I left the press conference w
ith a reporter who was working on a profile of Frieden. On the walk back, we went into a Starbucks. The menu board now had numbers to the right of the options. Next to the 16-ounce iced Caffe Mocha drink listing was the number 200, and next to the flavored latte 250. The reporter stopped a man holding a blended coffee drink that weighed in at 200 calories. She asked him if he had noticed how many calories it had.
“Yeah,” he told her dejectedly.
“What did you think?” she asked.
“I was appalled,” he said.
“But you bought it anyway?” she asked.
“Yeah.”
She asked him if he would buy something lower in calories in the future. “Probably,” he said.
And then we crossed the street to the health department, and I headed to Mary Bassett’s office. Just as we arrived, I heard Bassett shriek, “We won!” The judge had upheld the calorie-labeling rule. Those numbers would soon appear in thousands of outlets across New York City’s five boroughs.
7
“Now, for the first time ever, she could see for herself.”

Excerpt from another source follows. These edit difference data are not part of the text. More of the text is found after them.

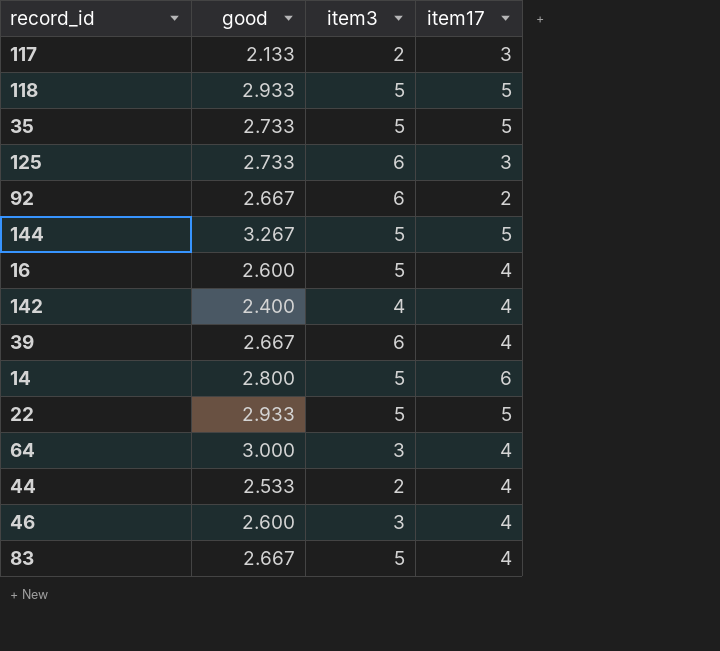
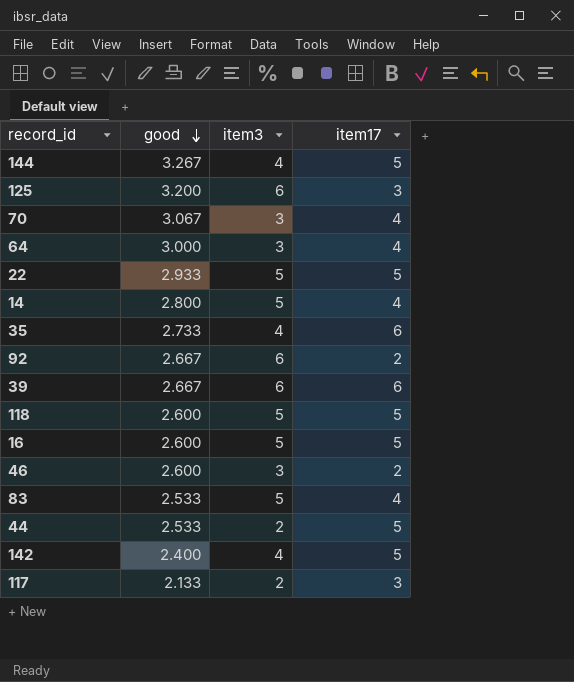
row order: none -> good descending
144 | item3: 5 -> 4
125 | good: 2.733 -> 3.200
row 70: none -> 3.067 | 3 | 4
14 | item17: 6 -> 4
35 | item3: 5 -> 4
35 | item17: 5 -> 6
39 | item17: 4 -> 6
118 | good: 2.933 -> 2.600
16 | item17: 4 -> 5
46 | item17: 4 -> 2
83 | good: 2.667 -> 2.533
44 | item17: 4 -> 5
142 | item17: 4 -> 5

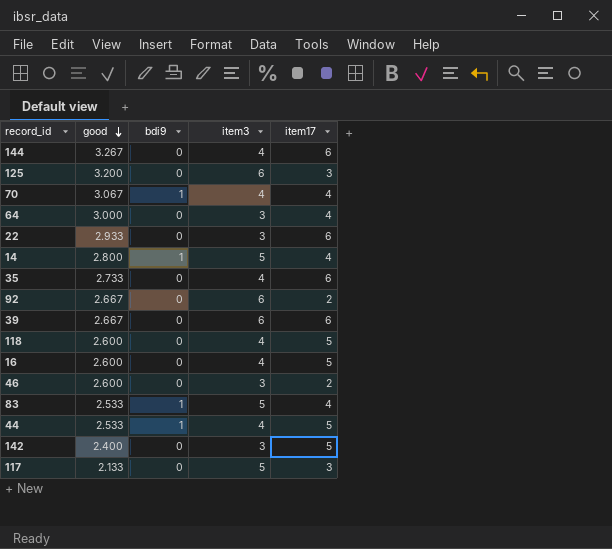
column bdi9 | position: none -> 3
144 | item17: 5 -> 6
70 | item3: 3 -> 4
22 | item3: 5 -> 3
22 | item17: 5 -> 6
118 | item3: 5 -> 4
16 | item3: 5 -> 4
44 | item3: 2 -> 4
142 | item3: 4 -> 3
117 | item3: 2 -> 5

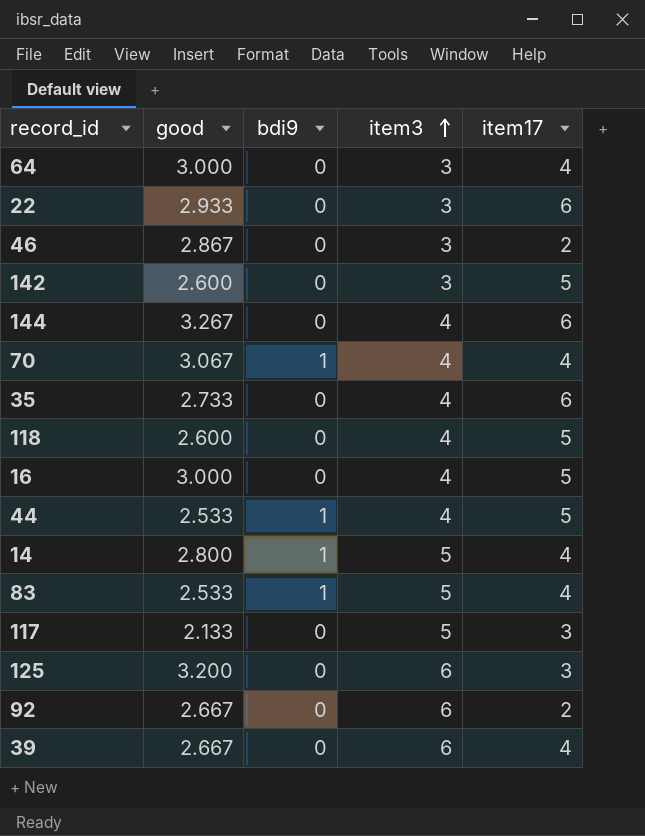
row order: good descending -> item3 ascending
46 | good: 2.600 -> 2.867
142 | good: 2.400 -> 2.600
16 | good: 2.600 -> 3.000
39 | item17: 6 -> 4

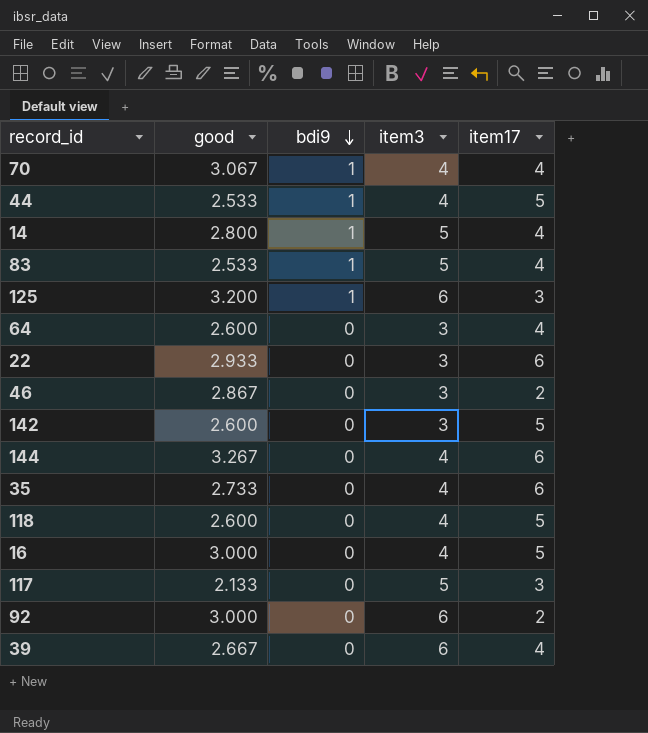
row order: item3 ascending -> bdi9 descending
125 | bdi9: 0 -> 1
64 | good: 3.000 -> 2.600
92 | good: 2.667 -> 3.000

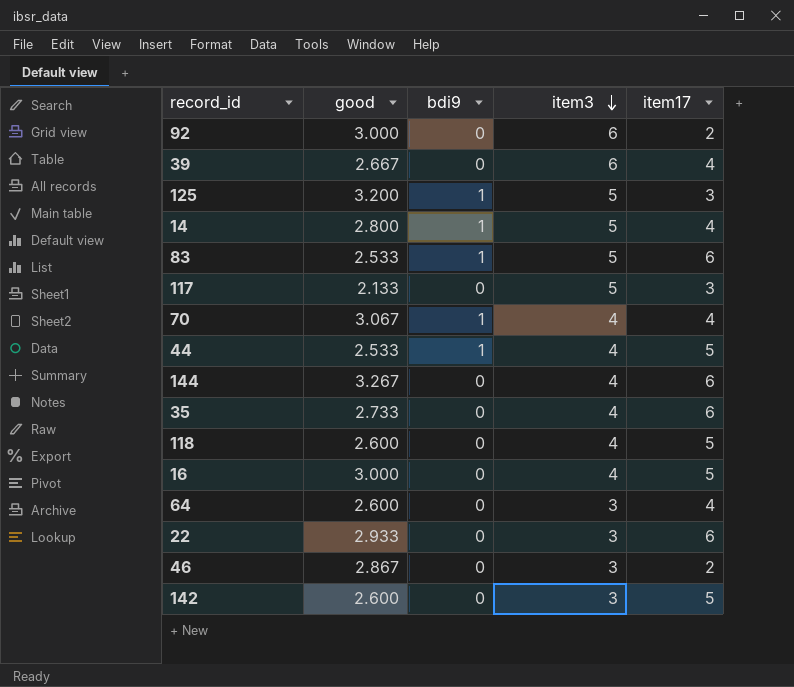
row order: bdi9 descending -> item3 descending
125 | item3: 6 -> 5
83 | item17: 4 -> 6

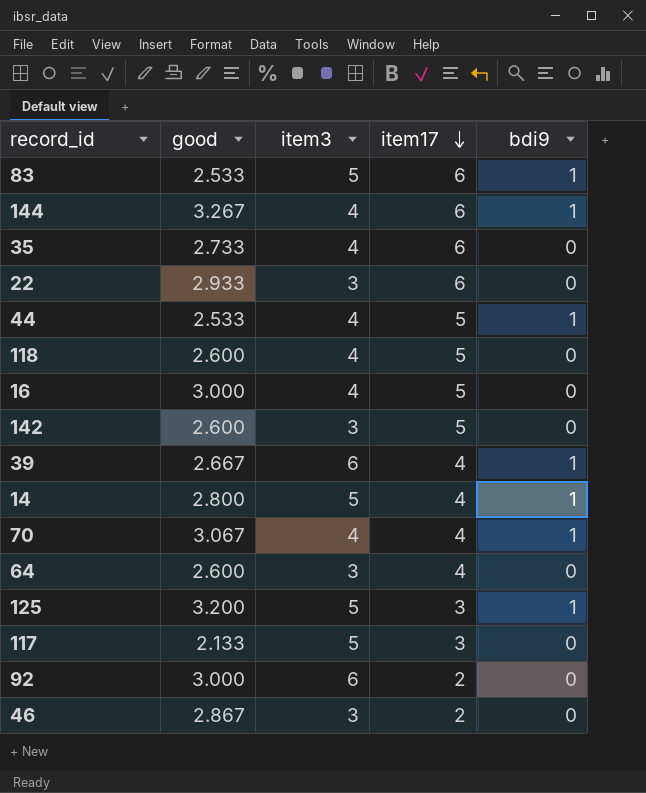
row order: item3 descending -> item17 descending
column bdi9 | position: 3 -> 5
144 | bdi9: 0 -> 1
39 | bdi9: 0 -> 1

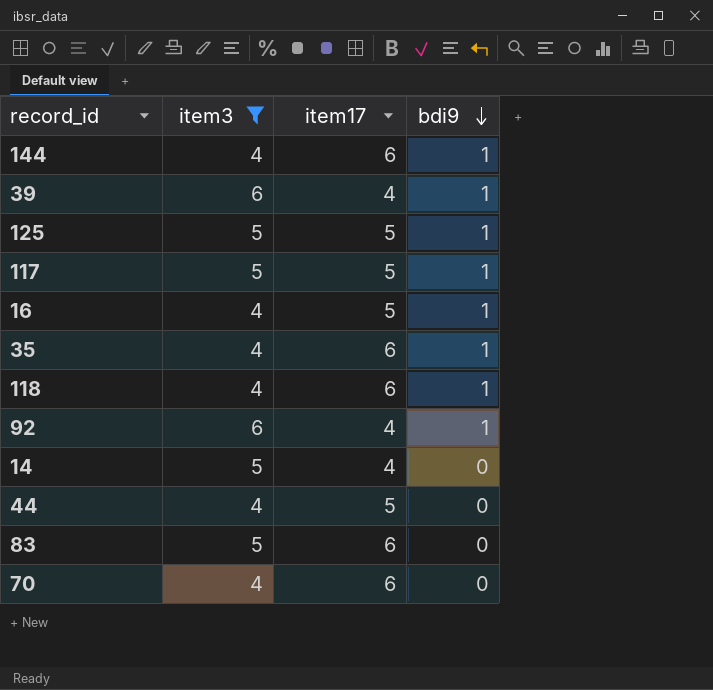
filter: none -> item3 != 3
row order: item17 descending -> bdi9 descending
column good | position: 2 -> none
125 | item17: 3 -> 5
117 | item17: 3 -> 5
117 | bdi9: 0 -> 1
16 | bdi9: 0 -> 1
35 | bdi9: 0 -> 1
118 | item17: 5 -> 6
118 | bdi9: 0 -> 1
92 | item17: 2 -> 4
92 | bdi9: 0 -> 1
14 | bdi9: 1 -> 0
44 | bdi9: 1 -> 0
83 | bdi9: 1 -> 0
70 | item17: 4 -> 6
70 | bdi9: 1 -> 0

In February 2008, Tom Frieden and Farzad Mostashari brought Mayor Bloomberg to a cramped doctor’s office in a poor Spanish-speaking neighborhood in the South Bronx and invited the press. The doctor was an animated man named Sumir Sahgal who, unlike many doctors, made house calls. Now the mayor and the health commissioner were with him to demonstrate, after years of effort, Frieden’s attempt to transform medical care in America.
It was software, a computer program that wouldn’t just help doctors avoid losing medical charts and bill insurance companies. It would help Dr. Sahgal do what he cared deeply about—keep his patients healthy. Once doctors across the city had it, Frieden hoped, the software would extend the lives of millions.